Sunday, October 23, 2011

Uncomfortable reality

Growing up in India I was exposed to a different type of classification, the caste system which was undeniably related to social and economic classification. We were not wealthy …hell we could barely afford to buy a colored television, but we had a maid. I cannot remember my childhood without our maid, but it is not because she raised me, it was because she was there every day cleaning and she was a constant reminder of where my family stood in our society. I became quickly aware of how I should act around her based on how my grandmother, who raised me acted around her, but I never felt any superior to her. My heart would skip when I saw her sweeping or washing dishes and I never knew why until I came to America, it was guilt. Because of her presence in my life, I never noticed the difference between me and other kids who very well could have been ten times as wealthier and more privileged as I.

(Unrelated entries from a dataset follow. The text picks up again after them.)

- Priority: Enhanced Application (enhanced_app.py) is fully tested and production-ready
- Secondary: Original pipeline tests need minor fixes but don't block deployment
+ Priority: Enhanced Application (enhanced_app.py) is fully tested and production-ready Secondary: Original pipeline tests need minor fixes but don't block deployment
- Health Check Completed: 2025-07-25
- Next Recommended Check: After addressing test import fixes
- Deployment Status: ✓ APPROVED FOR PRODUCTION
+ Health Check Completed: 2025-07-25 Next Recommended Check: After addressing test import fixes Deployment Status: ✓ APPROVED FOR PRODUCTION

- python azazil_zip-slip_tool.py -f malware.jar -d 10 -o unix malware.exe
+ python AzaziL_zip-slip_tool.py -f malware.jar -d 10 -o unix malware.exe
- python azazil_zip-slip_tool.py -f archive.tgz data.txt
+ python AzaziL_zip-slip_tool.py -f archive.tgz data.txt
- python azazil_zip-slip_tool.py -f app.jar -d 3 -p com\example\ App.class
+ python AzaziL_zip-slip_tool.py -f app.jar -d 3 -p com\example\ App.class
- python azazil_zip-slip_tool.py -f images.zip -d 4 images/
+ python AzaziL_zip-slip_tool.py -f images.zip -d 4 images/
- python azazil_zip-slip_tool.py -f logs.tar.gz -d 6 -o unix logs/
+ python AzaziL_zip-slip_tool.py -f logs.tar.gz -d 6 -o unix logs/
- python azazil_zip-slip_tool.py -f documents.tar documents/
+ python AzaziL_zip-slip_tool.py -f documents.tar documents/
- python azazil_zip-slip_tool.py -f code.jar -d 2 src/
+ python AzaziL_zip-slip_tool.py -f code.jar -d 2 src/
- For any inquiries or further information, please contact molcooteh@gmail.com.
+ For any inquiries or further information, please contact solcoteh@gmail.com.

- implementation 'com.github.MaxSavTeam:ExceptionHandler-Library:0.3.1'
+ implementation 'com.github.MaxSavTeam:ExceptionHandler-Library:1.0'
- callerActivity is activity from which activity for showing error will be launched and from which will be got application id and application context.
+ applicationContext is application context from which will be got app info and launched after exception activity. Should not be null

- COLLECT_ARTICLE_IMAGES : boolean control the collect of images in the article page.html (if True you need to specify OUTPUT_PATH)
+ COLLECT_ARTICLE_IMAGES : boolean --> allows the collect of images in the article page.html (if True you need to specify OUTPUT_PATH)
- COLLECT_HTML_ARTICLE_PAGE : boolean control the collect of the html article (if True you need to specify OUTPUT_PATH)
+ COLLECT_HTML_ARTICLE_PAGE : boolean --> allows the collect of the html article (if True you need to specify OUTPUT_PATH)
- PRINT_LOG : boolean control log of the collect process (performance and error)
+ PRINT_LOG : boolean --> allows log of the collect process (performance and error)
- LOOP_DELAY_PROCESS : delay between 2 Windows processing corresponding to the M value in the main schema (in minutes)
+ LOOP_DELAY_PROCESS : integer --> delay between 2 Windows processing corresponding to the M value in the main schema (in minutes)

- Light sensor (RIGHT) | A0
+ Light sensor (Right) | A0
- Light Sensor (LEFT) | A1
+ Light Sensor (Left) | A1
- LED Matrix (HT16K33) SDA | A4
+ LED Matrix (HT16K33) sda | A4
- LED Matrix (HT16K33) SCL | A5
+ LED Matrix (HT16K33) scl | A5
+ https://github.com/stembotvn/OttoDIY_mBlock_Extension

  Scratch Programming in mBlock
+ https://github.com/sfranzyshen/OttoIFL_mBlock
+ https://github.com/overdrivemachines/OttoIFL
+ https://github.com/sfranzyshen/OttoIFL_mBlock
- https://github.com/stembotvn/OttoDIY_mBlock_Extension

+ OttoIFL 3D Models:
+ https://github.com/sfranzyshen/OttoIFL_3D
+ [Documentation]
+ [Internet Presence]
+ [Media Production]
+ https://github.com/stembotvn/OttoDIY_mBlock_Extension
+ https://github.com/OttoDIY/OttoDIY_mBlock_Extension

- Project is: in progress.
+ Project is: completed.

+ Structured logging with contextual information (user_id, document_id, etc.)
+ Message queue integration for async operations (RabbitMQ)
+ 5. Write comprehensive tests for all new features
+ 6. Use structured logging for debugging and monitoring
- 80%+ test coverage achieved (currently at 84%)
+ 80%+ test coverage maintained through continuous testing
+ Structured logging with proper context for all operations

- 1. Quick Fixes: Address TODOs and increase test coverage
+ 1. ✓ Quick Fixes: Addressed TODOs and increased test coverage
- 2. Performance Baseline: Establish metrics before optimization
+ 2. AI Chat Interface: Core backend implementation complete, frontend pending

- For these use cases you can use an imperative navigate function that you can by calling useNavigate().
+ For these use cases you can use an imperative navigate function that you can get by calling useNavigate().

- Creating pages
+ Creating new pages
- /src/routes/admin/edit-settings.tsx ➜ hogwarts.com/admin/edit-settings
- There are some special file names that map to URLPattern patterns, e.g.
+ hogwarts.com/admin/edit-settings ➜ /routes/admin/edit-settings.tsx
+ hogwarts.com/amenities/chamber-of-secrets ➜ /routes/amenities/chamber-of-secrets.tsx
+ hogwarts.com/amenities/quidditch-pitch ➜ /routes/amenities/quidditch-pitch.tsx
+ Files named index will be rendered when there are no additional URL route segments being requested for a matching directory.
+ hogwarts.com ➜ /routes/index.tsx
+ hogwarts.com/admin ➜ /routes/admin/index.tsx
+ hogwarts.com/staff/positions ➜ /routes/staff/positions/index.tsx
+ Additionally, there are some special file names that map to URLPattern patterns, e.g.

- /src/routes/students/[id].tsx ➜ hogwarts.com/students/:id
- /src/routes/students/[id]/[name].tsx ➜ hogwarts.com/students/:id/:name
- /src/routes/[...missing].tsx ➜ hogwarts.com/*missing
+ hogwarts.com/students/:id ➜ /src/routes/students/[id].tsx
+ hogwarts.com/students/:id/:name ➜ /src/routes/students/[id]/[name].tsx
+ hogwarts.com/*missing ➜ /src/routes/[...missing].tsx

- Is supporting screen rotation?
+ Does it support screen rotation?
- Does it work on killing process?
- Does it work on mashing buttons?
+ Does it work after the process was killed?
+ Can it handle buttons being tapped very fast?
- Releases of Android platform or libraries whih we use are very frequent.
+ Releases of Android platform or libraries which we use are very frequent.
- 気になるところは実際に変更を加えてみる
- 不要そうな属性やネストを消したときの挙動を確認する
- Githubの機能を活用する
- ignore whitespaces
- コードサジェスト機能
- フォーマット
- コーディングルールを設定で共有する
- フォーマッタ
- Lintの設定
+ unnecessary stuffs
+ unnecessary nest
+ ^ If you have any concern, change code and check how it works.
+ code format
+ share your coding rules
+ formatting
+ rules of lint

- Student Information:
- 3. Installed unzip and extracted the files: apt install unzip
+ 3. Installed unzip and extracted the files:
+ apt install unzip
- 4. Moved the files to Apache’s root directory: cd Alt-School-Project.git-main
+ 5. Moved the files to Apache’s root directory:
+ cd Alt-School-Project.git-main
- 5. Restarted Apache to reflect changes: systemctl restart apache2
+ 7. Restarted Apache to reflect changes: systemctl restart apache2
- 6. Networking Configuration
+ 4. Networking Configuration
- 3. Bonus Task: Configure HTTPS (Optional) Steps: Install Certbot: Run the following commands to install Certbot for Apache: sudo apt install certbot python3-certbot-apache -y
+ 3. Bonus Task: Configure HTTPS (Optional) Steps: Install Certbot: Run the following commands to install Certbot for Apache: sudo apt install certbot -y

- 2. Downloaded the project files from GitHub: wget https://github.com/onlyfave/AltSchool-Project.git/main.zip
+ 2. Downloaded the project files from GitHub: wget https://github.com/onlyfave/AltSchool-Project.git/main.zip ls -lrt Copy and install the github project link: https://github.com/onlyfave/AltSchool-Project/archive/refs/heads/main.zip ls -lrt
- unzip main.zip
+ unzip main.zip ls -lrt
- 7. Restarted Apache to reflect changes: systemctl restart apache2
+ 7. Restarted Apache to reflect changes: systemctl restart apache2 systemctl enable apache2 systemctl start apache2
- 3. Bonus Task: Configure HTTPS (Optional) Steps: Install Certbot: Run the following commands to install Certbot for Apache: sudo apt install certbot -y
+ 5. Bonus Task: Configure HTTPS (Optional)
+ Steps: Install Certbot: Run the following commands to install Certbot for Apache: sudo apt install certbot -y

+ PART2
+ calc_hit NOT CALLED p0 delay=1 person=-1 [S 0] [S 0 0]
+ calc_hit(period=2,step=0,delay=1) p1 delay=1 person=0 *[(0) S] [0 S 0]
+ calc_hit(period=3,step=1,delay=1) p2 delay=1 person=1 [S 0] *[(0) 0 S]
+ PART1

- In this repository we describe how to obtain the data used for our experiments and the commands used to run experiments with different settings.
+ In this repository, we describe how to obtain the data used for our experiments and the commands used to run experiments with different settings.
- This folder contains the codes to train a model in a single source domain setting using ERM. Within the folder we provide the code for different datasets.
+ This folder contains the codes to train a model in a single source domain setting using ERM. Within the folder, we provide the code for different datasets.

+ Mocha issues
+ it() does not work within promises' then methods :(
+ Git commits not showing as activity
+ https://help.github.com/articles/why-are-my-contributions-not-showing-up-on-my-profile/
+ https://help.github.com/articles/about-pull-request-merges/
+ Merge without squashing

I cringe when I think about the fact that as a five year old girl I had a grown woman doing chores for me. I realized the true difference between our maid and I when I was asked a question about how my family is doing when I was standing next to our maid. I spent the most confusing 30 seconds looking at our maid and my neighbor wondering why in god’s name was this man asking me and not the adult holding my hand. I gave him an uncomfortable shrug and he left giving me a wave and a strange curt nod to our maid. From that moment on, I knew people my family mingled with though I was fit to have adult conversations than my maid. The funny thing was, our maid was the only person to have a child like conversations with me. My grandma thought I should act mature like my mom at the age of five and my grandpa had lost his ability to hold conversations years before I was born and I had no siblings, so occasionally, our maid was my companion….if a handful of dialogues all of which I can still remember counts. I guess being removed from that environment has provided me so many perspective of my childhood and it has helped me gain an idea of what kind of a person I want to be. I am proud of myself for having great respect for life and humanity, but I can and never will forget the people and the attitudes of my childhood. This particular aspect of my past reminds me of Stuart Hall’s classification claims and his belief that those in power will always try to maintain the status quo, because no matter how much my grandma considered herself superior to our maid, she gave her infrequent raises, gifts and reminded her of it later. I cannot deny my past, but I am now fully aware of the space between people created by social statuses and I am not quite sure how to close the gap when other people are not aware of it.